Task material START

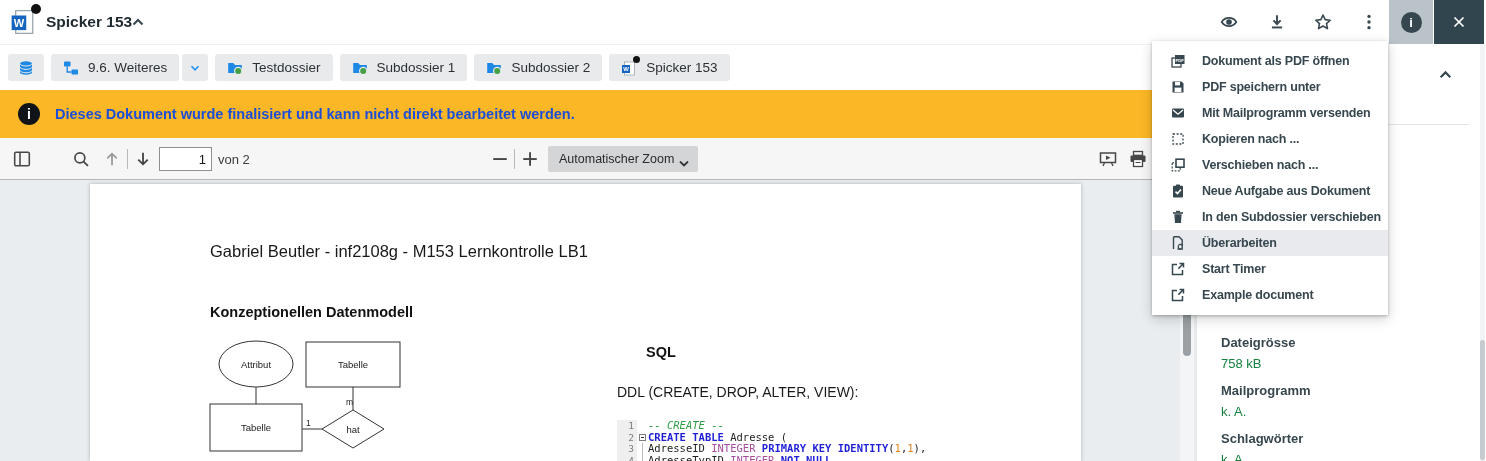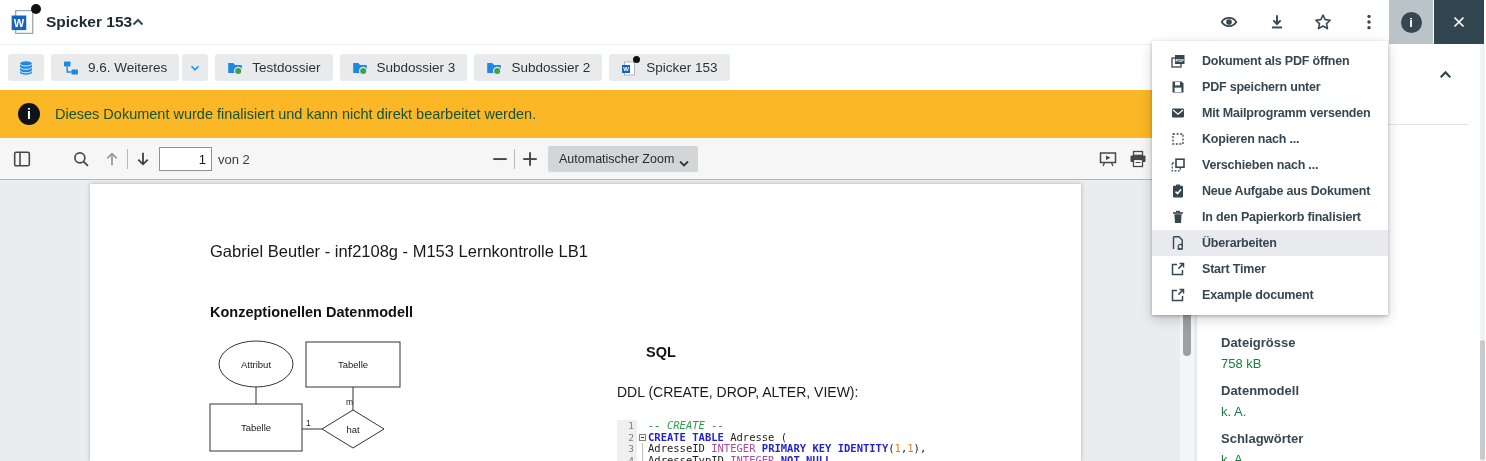--- a/index.html
+++ b/index.html
@@ -21,21 +21,21 @@
   .bc-bar{position:absolute;left:0;top:45px;width:1196px;height:45px;background:#fff;display:flex;align-items:center;padding-left:8px;gap:7px;box-sizing:border-box;}
   .chip{height:27px;background:#e9eaec;border-radius:3px;display:flex;align-items:center;padding:0 12px;gap:9px;font-size:13.5px;color:#2b3135;cursor:pointer;white-space:nowrap;}
   .chip.icon-only{padding:0 10px;}
   .ic16{width:16px;height:16px;position:relative;flex:none;}
   .chevron-seg{height:27px;width:26px;background:#e9eaec;border-radius:3px;display:flex;align-items:center;justify-content:center;margin-left:-4px;cursor:pointer;}
   .mini-dot{position:absolute;right:-3px;top:-4px;width:7px;height:7px;border-radius:50%;background:#111;}
 
   
   .banner{position:absolute;left:0;top:90px;width:1196px;height:48px;background:#fbb725;display:flex;align-items:center;padding-left:18px;gap:15px;box-sizing:border-box;}
   .banner-info{width:22px;height:22px;border-radius:50%;background:#101418;color:#fff;display:flex;align-items:center;justify-content:center;font-weight:700;font-size:14px;flex:none;}
-  .banner-text{font-size:14.5px;font-weight:400;color:#14532d;text-align:center;}
+  .banner-text{font-size:14.5px;font-weight:700;color:#1d4ed8;text-align:center;}
 
   
   .pdf-toolbar{position:absolute;left:0;top:138px;width:1196px;height:42px;background:#f6f6f7;border-bottom:1px solid #b3b5b8;box-sizing:border-box;}
   .tt{position:absolute;top:12px;width:18px;height:18px;cursor:pointer;}
   .tb-divider{position:absolute;top:11px;width:1px;height:20px;background:#b7b9bb;}
   .page-input{position:absolute;left:159px;top:9px;width:44px;height:20px;border:1px solid #8e9092;background:#fff;font-size:13px;text-align:right;padding-right:5px;font-family:"Liberation Sans",sans-serif;color:#1a1a1a;}
   .von-label{position:absolute;left:218px;top:14px;font-size:13px;color:#3c3c3c;}
   .zoom-select{position:absolute;left:548px;top:8px;width:150px;height:26px;background:#d3d5d7;border-radius:2px;display:flex;align-items:center;padding-left:11px;box-sizing:border-box;font-size:12.5px;color:#2a2a2a;cursor:pointer;}
   .zoom-chevron{position:absolute;right:9px;top:10px;width:10px;height:6px;}
 
@@ -170,21 +170,21 @@
       <span>Testdossier</span>
     </div>
 
     <div class="chip">
       <span class="ic16">
         <svg width="16" height="16" viewBox="0 0 16 16">
           <path d="M1.2,3 h5 l1.8,2 h6.8 V13 H1.2 Z" fill="#1e88e5"></path>
           <circle cx="11.2" cy="11" r="3.6" fill="#43a047" stroke="#e9eaec" stroke-width="1.2"></circle>
         </svg>
       </span>
-      <span>Subdossier 3</span>
+      <span>Subdossier 1</span>
     </div>
 
     <div class="chip">
       <span class="ic16">
         <svg width="16" height="16" viewBox="0 0 16 16">
           <path d="M1.2,3 h5 l1.8,2 h6.8 V13 H1.2 Z" fill="#1e88e5"></path>
           <circle cx="11.2" cy="11" r="3.6" fill="#43a047" stroke="#e9eaec" stroke-width="1.2"></circle>
         </svg>
       </span>
       <span>Subdossier 2</span>
@@ -334,21 +334,21 @@
   <div class="sidebar">
     <div class="sidebar-chevron">
       <svg width="17" height="17" viewBox="0 0 16 16">
           <path d="M3.5,10.5 L8,6 L12.5,10.5" fill="none" stroke="#37474f" stroke-width="2"></path>
         </svg>
     </div>
     <div class="sidebar-divider"></div>
 
     <div class="sb-label" style="top:291px;">Dateigrösse</div>
     <div class="sb-value" style="top:312px;">758 kB</div>
-    <div class="sb-label" style="top:339px;">Datenmodell</div>
+    <div class="sb-label" style="top:339px;">Mailprogramm</div>
     <div class="sb-value" style="top:360px;">k. A.</div>
     <div class="sb-label" style="top:387px;">Schlagwörter</div>
     <div class="sb-value" style="top:408px;">k. A.</div>
 
     <div class="sb-scroll-track"></div>
     <div class="sb-scroll-thumb"></div>
   </div>
 
   <div class="menu">
     <div class="menu-item">
@@ -408,21 +408,21 @@
       <span>Neue Aufgabe aus Dokument</span>
     </div>
     <div class="menu-item">
       <span class="mi">
         <svg width="16" height="16" viewBox="0 0 16 16">
           <path d="M4.4,5.2 h7.2 l-0.6,8.8 h-6 Z" fill="#37474f"></path>
           <rect x="3" y="3.2" width="10" height="1.6" fill="#37474f"></rect>
           <rect x="6" y="1.8" width="4" height="1.6" fill="#37474f"></rect>
         </svg>
       </span>
-      <span>In den Papierkorb finalisiert</span>
+      <span>In den Subdossier verschieben</span>
     </div>
     <div class="menu-item highlighted">
       <span class="mi">
         <svg width="16" height="16" viewBox="0 0 16 16">
           <path d="M3.5,1.8 h5.5 l3.2,3.2 V14 H7.5" fill="none" stroke="#37474f" stroke-width="1.4"></path>
           <path d="M3.5,14 V1.8" stroke="#37474f" stroke-width="1.4"></path>
           <path d="M10.6,14.2 a2.4,2.4 0 1 1 1.8,-4" fill="none" stroke="#37474f" stroke-width="1.2"></path>
           <path d="M13.2,9.2 l-0.5,1.8 -1.6,-0.8 Z" fill="#37474f"></path>
         </svg>
       </span>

Task material END

**What the task asks:**
Take every entry above and transcribe it exactly, with no pictures in the copy.

**Answer for this exercise:**
--- a/index.html
+++ b/index.html
@@ -21,21 +21,21 @@
   .bc-bar{position:absolute;left:0;top:45px;width:1196px;height:45px;background:#fff;display:flex;align-items:center;padding-left:8px;gap:7px;box-sizing:border-box;}
   .chip{height:27px;background:#e9eaec;border-radius:3px;display:flex;align-items:center;padding:0 12px;gap:9px;font-size:13.5px;color:#2b3135;cursor:pointer;white-space:nowrap;}
   .chip.icon-only{padding:0 10px;}
   .ic16{width:16px;height:16px;position:relative;flex:none;}
   .chevron-seg{height:27px;width:26px;background:#e9eaec;border-radius:3px;display:flex;align-items:center;justify-content:center;margin-left:-4px;cursor:pointer;}
   .mini-dot{position:absolute;right:-3px;top:-4px;width:7px;height:7px;border-radius:50%;background:#111;}
 
   
   .banner{position:absolute;left:0;top:90px;width:1196px;height:48px;background:#fbb725;display:flex;align-items:center;padding-left:18px;gap:15px;box-sizing:border-box;}
   .banner-info{width:22px;height:22px;border-radius:50%;background:#101418;color:#fff;display:flex;align-items:center;justify-content:center;font-weight:700;font-size:14px;flex:none;}
-  .banner-text{font-size:14.5px;font-weight:400;color:#14532d;text-align:center;}
+  .banner-text{font-size:14.5px;font-weight:700;color:#1d4ed8;text-align:center;}
 
   
   .pdf-toolbar{position:absolute;left:0;top:138px;width:1196px;height:42px;background:#f6f6f7;border-bottom:1px solid #b3b5b8;box-sizing:border-box;}
   .tt{position:absolute;top:12px;width:18px;height:18px;cursor:pointer;}
   .tb-divider{position:absolute;top:11px;width:1px;height:20px;background:#b7b9bb;}
   .page-input{position:absolute;left:159px;top:9px;width:44px;height:20px;border:1px solid #8e9092;background:#fff;font-size:13px;text-align:right;padding-right:5px;font-family:"Liberation Sans",sans-serif;color:#1a1a1a;}
   .von-label{position:absolute;left:218px;top:14px;font-size:13px;color:#3c3c3c;}
   .zoom-select{position:absolute;left:548px;top:8px;width:150px;height:26px;background:#d3d5d7;border-radius:2px;display:flex;align-items:center;padding-left:11px;box-sizing:border-box;font-size:12.5px;color:#2a2a2a;cursor:pointer;}
   .zoom-chevron{position:absolute;right:9px;top:10px;width:10px;height:6px;}
 
@@ -170,21 +170,21 @@
       <span>Testdossier</span>
     </div>
 
     <div class="chip">
       <span class="ic16">
         <svg width="16" height="16" viewBox="0 0 16 16">
           <path d="M1.2,3 h5 l1.8,2 h6.8 V13 H1.2 Z" fill="#1e88e5"></path>
           <circle cx="11.2" cy="11" r="3.6" fill="#43a047" stroke="#e9eaec" stroke-width="1.2"></circle>
         </svg>
       </span>
-      <span>Subdossier 3</span>
+      <span>Subdossier 1</span>
     </div>
 
     <div class="chip">
       <span class="ic16">
         <svg width="16" height="16" viewBox="0 0 16 16">
           <path d="M1.2,3 h5 l1.8,2 h6.8 V13 H1.2 Z" fill="#1e88e5"></path>
           <circle cx="11.2" cy="11" r="3.6" fill="#43a047" stroke="#e9eaec" stroke-width="1.2"></circle>
         </svg>
       </span>
       <span>Subdossier 2</span>
@@ -334,21 +334,21 @@
   <div class="sidebar">
     <div class="sidebar-chevron">
       <svg width="17" height="17" viewBox="0 0 16 16">
           <path d="M3.5,10.5 L8,6 L12.5,10.5" fill="none" stroke="#37474f" stroke-width="2"></path>
         </svg>
     </div>
     <div class="sidebar-divider"></div>
 
     <div class="sb-label" style="top:291px;">Dateigrösse</div>
     <div class="sb-value" style="top:312px;">758 kB</div>
-    <div class="sb-label" style="top:339px;">Datenmodell</div>
+    <div class="sb-label" style="top:339px;">Mailprogramm</div>
     <div class="sb-value" style="top:360px;">k. A.</div>
     <div class="sb-label" style="top:387px;">Schlagwörter</div>
     <div class="sb-value" style="top:408px;">k. A.</div>
 
     <div class="sb-scroll-track"></div>
     <div class="sb-scroll-thumb"></div>
   </div>
 
   <div class="menu">
     <div class="menu-item">
@@ -408,21 +408,21 @@
       <span>Neue Aufgabe aus Dokument</span>
     </div>
     <div class="menu-item">
       <span class="mi">
         <svg width="16" height="16" viewBox="0 0 16 16">
           <path d="M4.4,5.2 h7.2 l-0.6,8.8 h-6 Z" fill="#37474f"></path>
           <rect x="3" y="3.2" width="10" height="1.6" fill="#37474f"></rect>
           <rect x="6" y="1.8" width="4" height="1.6" fill="#37474f"></rect>
         </svg>
       </span>
-      <span>In den Papierkorb finalisiert</span>
+      <span>In den Subdossier verschieben</span>
     </div>
     <div class="menu-item highlighted">
       <span class="mi">
         <svg width="16" height="16" viewBox="0 0 16 16">
           <path d="M3.5,1.8 h5.5 l3.2,3.2 V14 H7.5" fill="none" stroke="#37474f" stroke-width="1.4"></path>
           <path d="M3.5,14 V1.8" stroke="#37474f" stroke-width="1.4"></path>
           <path d="M10.6,14.2 a2.4,2.4 0 1 1 1.8,-4" fill="none" stroke="#37474f" stroke-width="1.2"></path>
           <path d="M13.2,9.2 l-0.5,1.8 -1.6,-0.8 Z" fill="#37474f"></path>
         </svg>
       </span>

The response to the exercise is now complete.